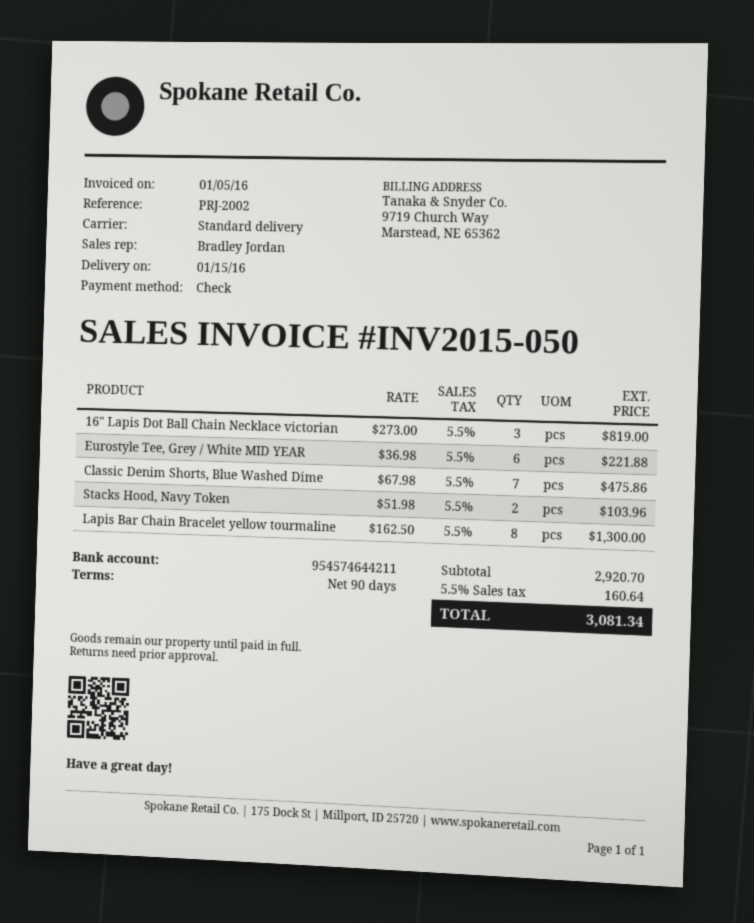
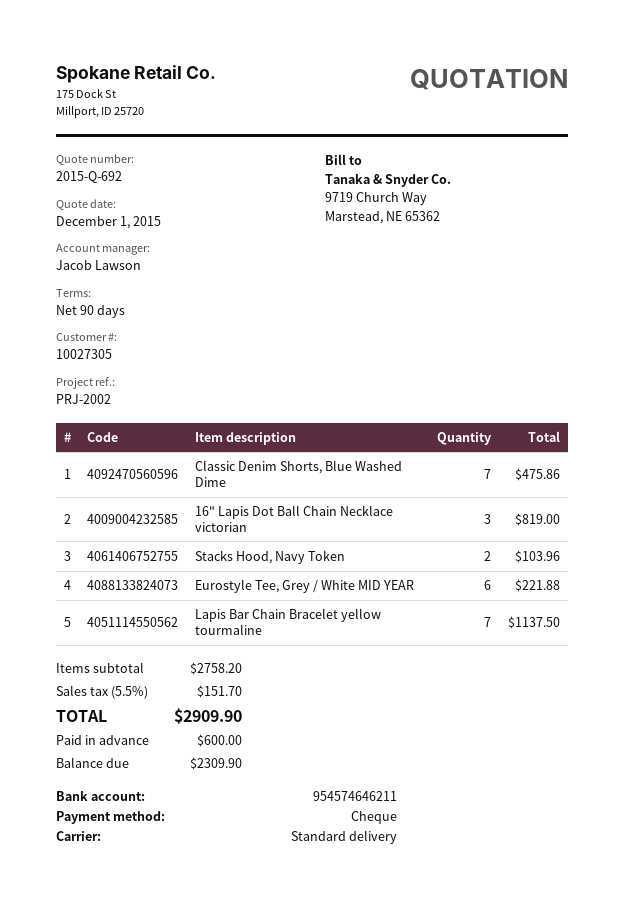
sales rep: Bradley Jordan -> Jacob Lawson
bank account: 954574644211 -> 954574646211
Lapis Bar Chain Bracelet yellow tourmaline: 8 for 1300.00 -> 7 for 1137.50
subtotal: 2920.70 -> 2758.20
tax: 5.5% = 160.64 -> 5.5% = 151.70
total: 3081.34 -> 2909.90

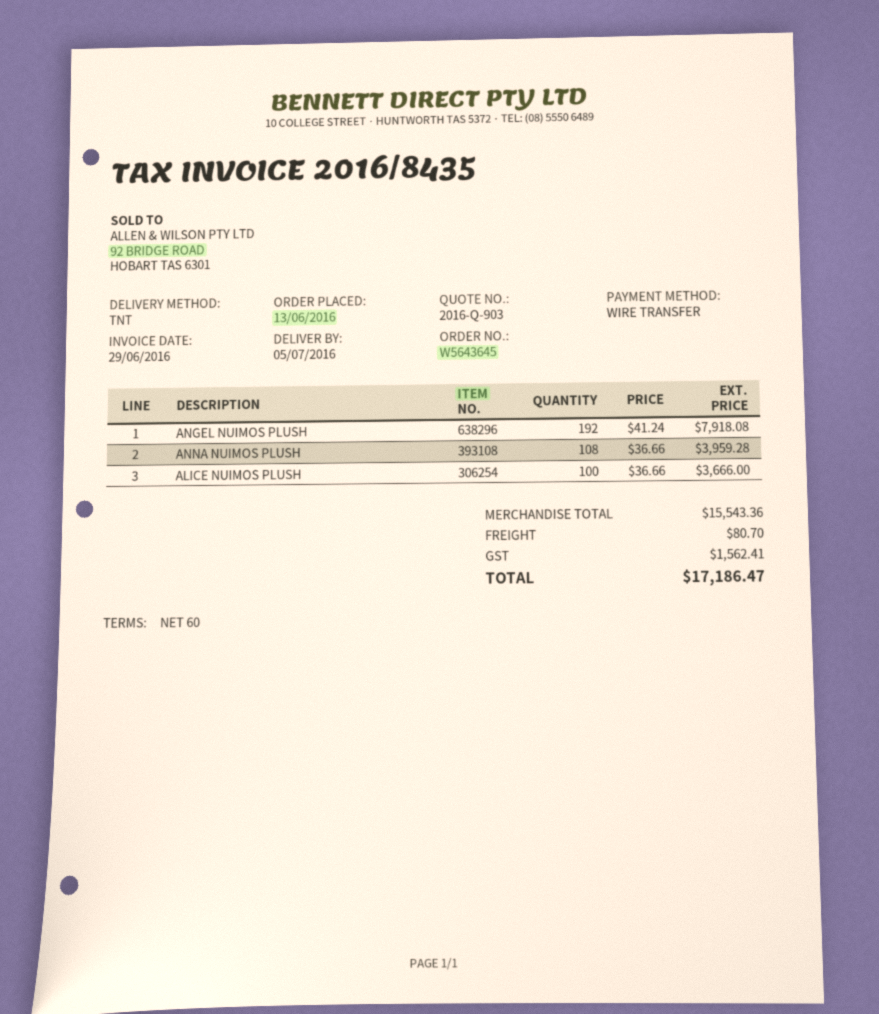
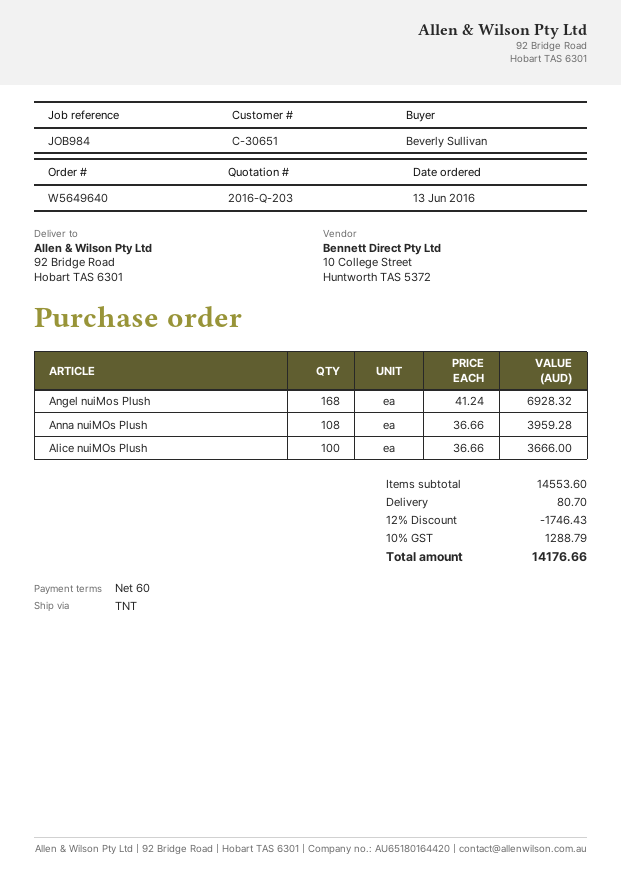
quote number: 2016-Q-903 -> 2016-Q-203
order number: W5643645 -> W5649640
ANGEL NUIMOS PLUSH: 192 x 41.24 = 7918.08 -> 168 x 41.24 = 6928.32
subtotal: 15543.36 -> 14553.60
discount: none -> 12% = 1746.43
tax: 1562.41 -> 1288.79
total: 17186.47 -> 14176.66

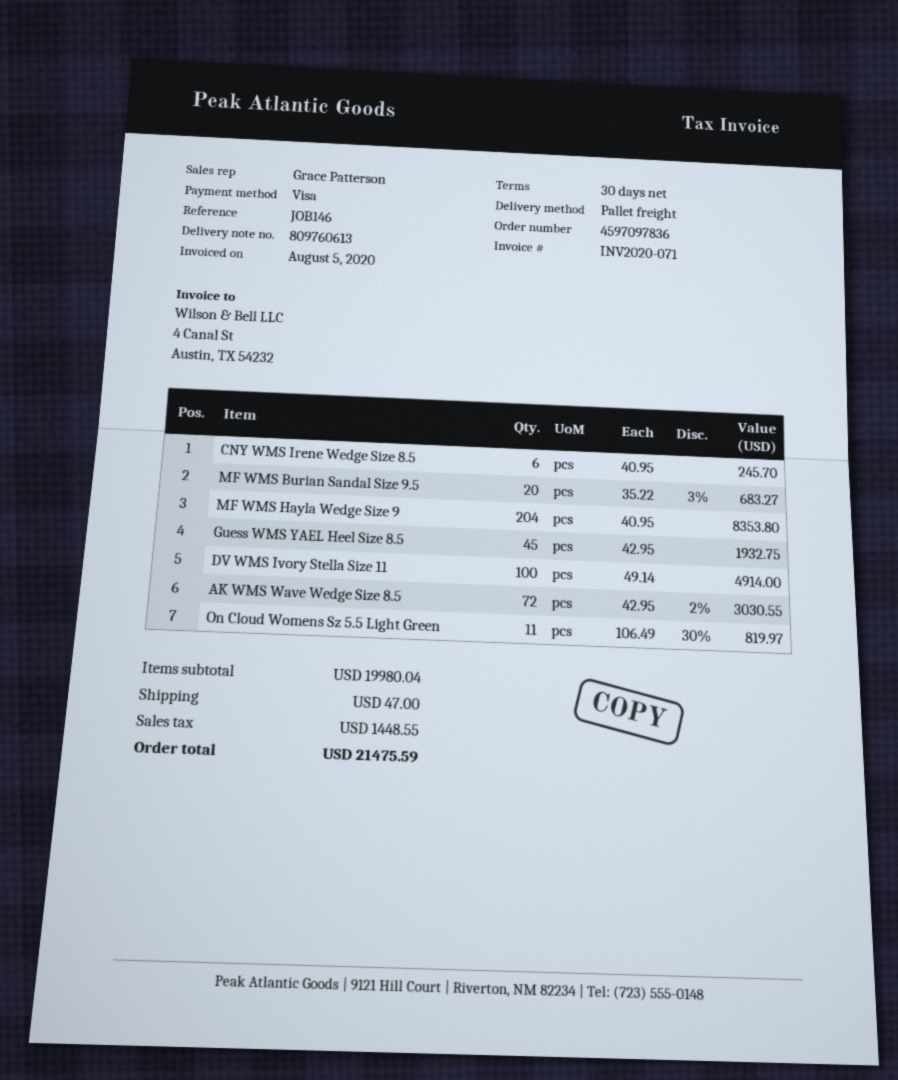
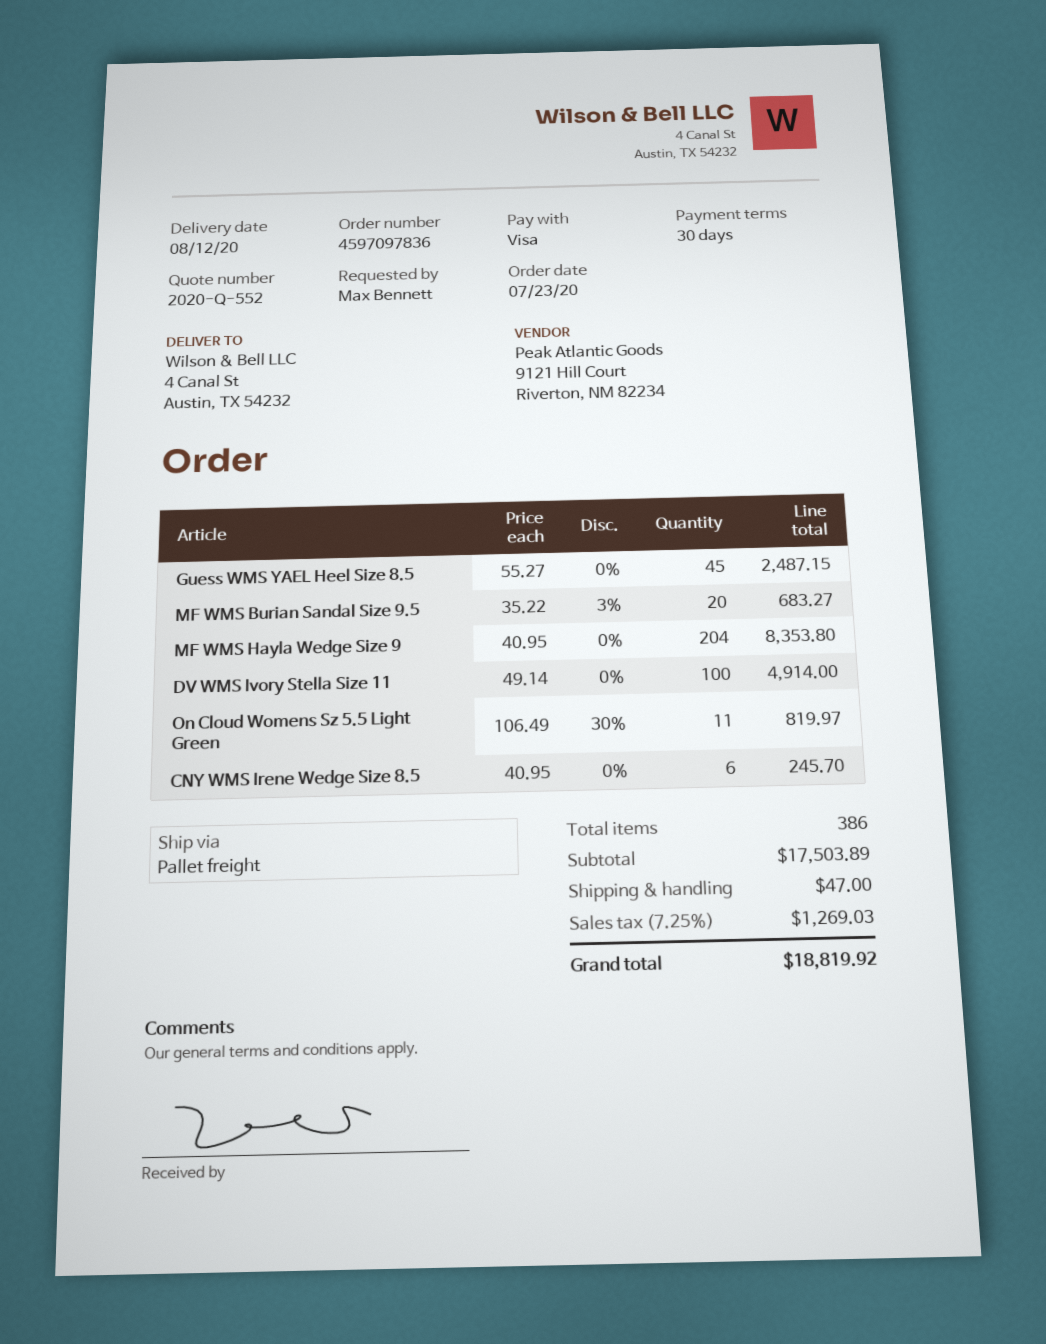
Guess WMS YAEL Heel Size 8.5: 45 x 42.95 = 1932.75 -> 45 x 55.27 = 2487.15
AK WMS Wave Wedge Size 8.5: 72 x 42.95 - 2% = 3030.55 -> none
subtotal: 19980.04 -> 17503.89
tax: 1448.55 -> 1269.03
total: 21475.59 -> 18819.92

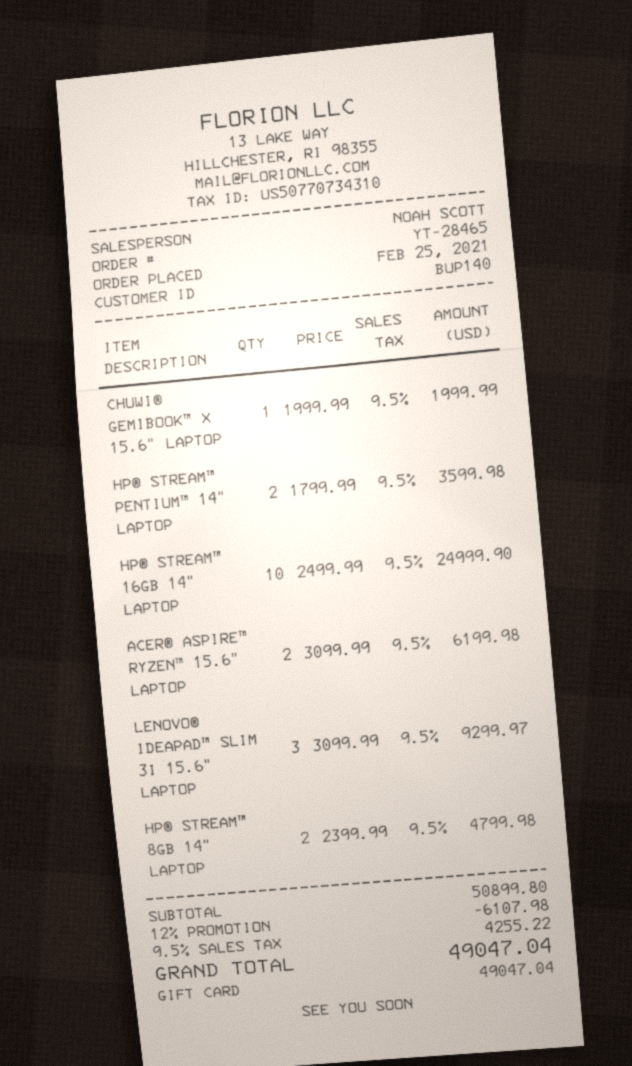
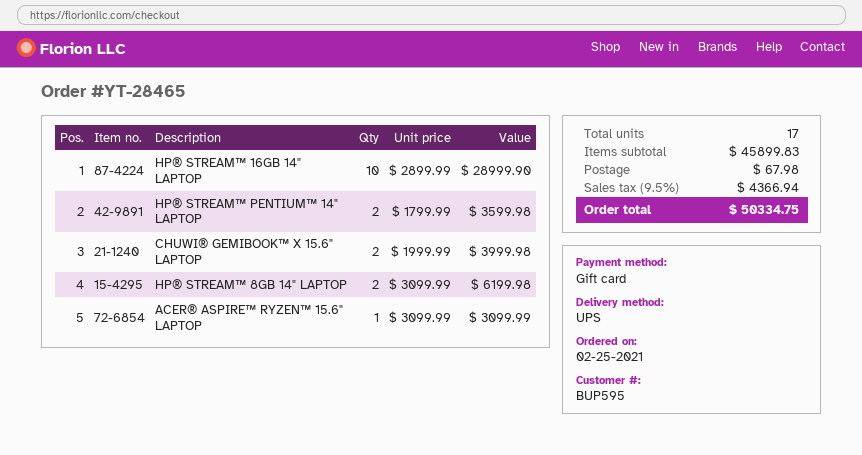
customer number: BUP140 -> BUP595
CHUWI® GEMIBOOK™ X 15.6" LAPTOP: 1 x 1999.99 = 1999.99 -> 2 x 1999.99 = 3999.98
HP® STREAM™ 16GB 14" LAPTOP: 10 x 2499.99 = 24999.90 -> 10 x 2899.99 = 28999.90
ACER® ASPIRE™ RYZEN™ 15.6" LAPTOP: 2 x 3099.99 = 6199.98 -> 1 x 3099.99 = 3099.99
LENOVO® IDEAPAD™ SLIM 3I 15.6" LAPTOP: 3 x 3099.99 = 9299.97 -> none
HP® STREAM™ 8GB 14" LAPTOP: 2 x 2399.99 = 4799.98 -> 2 x 3099.99 = 6199.98
subtotal: 50899.80 -> 45899.83
discount: 12% = 6107.98 -> none
shipping: none -> 67.98
tax: 9.5% = 4255.22 -> 9.5% = 4366.94
total: 49047.04 -> 50334.75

==============================

[Exercise aim] Show every line of the data that includes the string "STREAM".

[Response to the task]
HP® STREAM™ 16GB 14" LAPTOP: 10 x 2499.99 = 24999.90 -> 10 x 2899.99 = 28999.90
HP® STREAM™ 8GB 14" LAPTOP: 2 x 2399.99 = 4799.98 -> 2 x 3099.99 = 6199.98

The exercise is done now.